I stepped out of my comfort zone yesterday, I took the Delaware group through the Lower 9th Ward at dusk. We drove past a couple of elderly women who were talking on their porch and I made Win turn around and let me out. I felt like I really needed to talk to them. And so I did. I introduced myself, and they looked at me like I was a crazy white girl...mostly because I am, but we had a good short conversation. I got to hear about one woman's rebuilding process and how she drove down every day to watch the contractor work and didn't pay him anything until certain jobs were done. And if he needed money for materials, she went with him to get them. Her house and 3 others are the only ones rebuilt on her block, all the others are demolished to the foundation. The Lower 9th Ward is a hard thing to go witness because a lot of what you see are just front porch steps going no where. All that is left is the steps and if you climb them, then you can see the foundation slab under about 3 feet of grass. It is absolutely heart wrenching. I hope that I can build a bit of a relationship with some of the people in the Lower 9th so that they will get to know me by name and be able to bring groups by to sit, chat, and listen. It was really awesome to fall into the New Orleans culture last night by being able to stop and chat. That is what it is about down here.

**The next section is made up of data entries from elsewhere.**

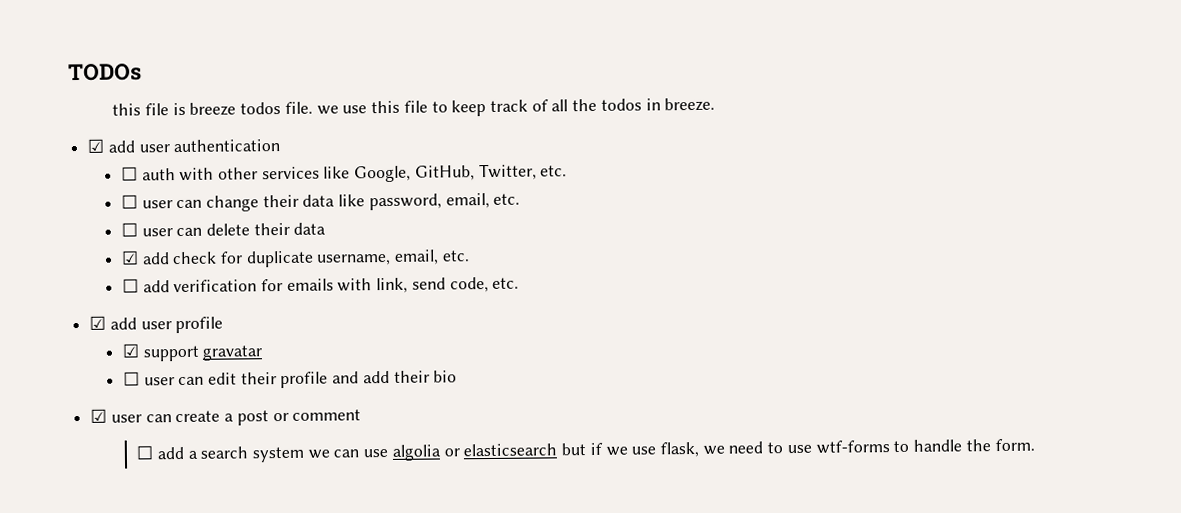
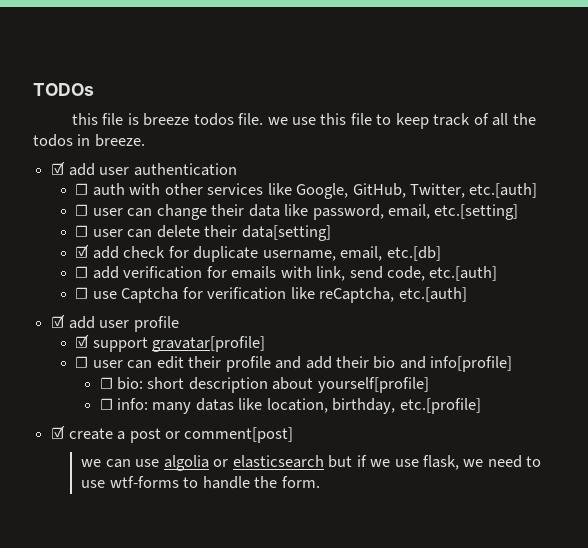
[540,165,568,177] etc. -> [469,183,538,198] etc.[auth]
[493,193,521,205] etc. -> [434,204,519,220] etc.[setting]
[293,222,327,235] data -> [241,225,331,241] data[setting]
[441,250,470,262] etc. -> [386,246,441,261] etc.[db]
[492,277,520,289] etc. -> [429,266,498,281] [75,287,467,303] etc.[auth] // ☐ use Captcha for verification like reCaptcha, etc.[auth]
[202,345,263,361] gravatar -> [152,336,266,352] gravatar[profile]
[90,408,172,423] // ☑ user can -> [399,356,513,372] [99,377,429,393] [99,398,481,414] [51,425,66,439] and info[profile] // ☐ bio: short description about yourself[profile] // ☐ info: many datas like location, birthday, etc.[profile] // ☑
[292,409,362,421] [136,445,304,463] comment // ☐ add a search system -> [184,427,294,443] comment[post] //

I got to listen to advise from a woman today who paid off her mortgage in 1990, and she just received a foreclosure notice on Sat. She told me today that if this city is evacuating, then to not listen to the government if they say go to the Superdome or any other place, just get out of town yourself. She said it isn't worth following the directions and being put under martial law. That was her piece of advise for me if I was ever in the big earthquake in Seattle. People are really hurting down here, and the hurt runs deep...It runs all the way past revenge, to expectation. An expectation that the government is going to screw you over and don't care if it cost you your life. It is hard to see a city where the American dream was abused, and nobody can hope for it ever again, even if they are in their 80's and lived it their whole life.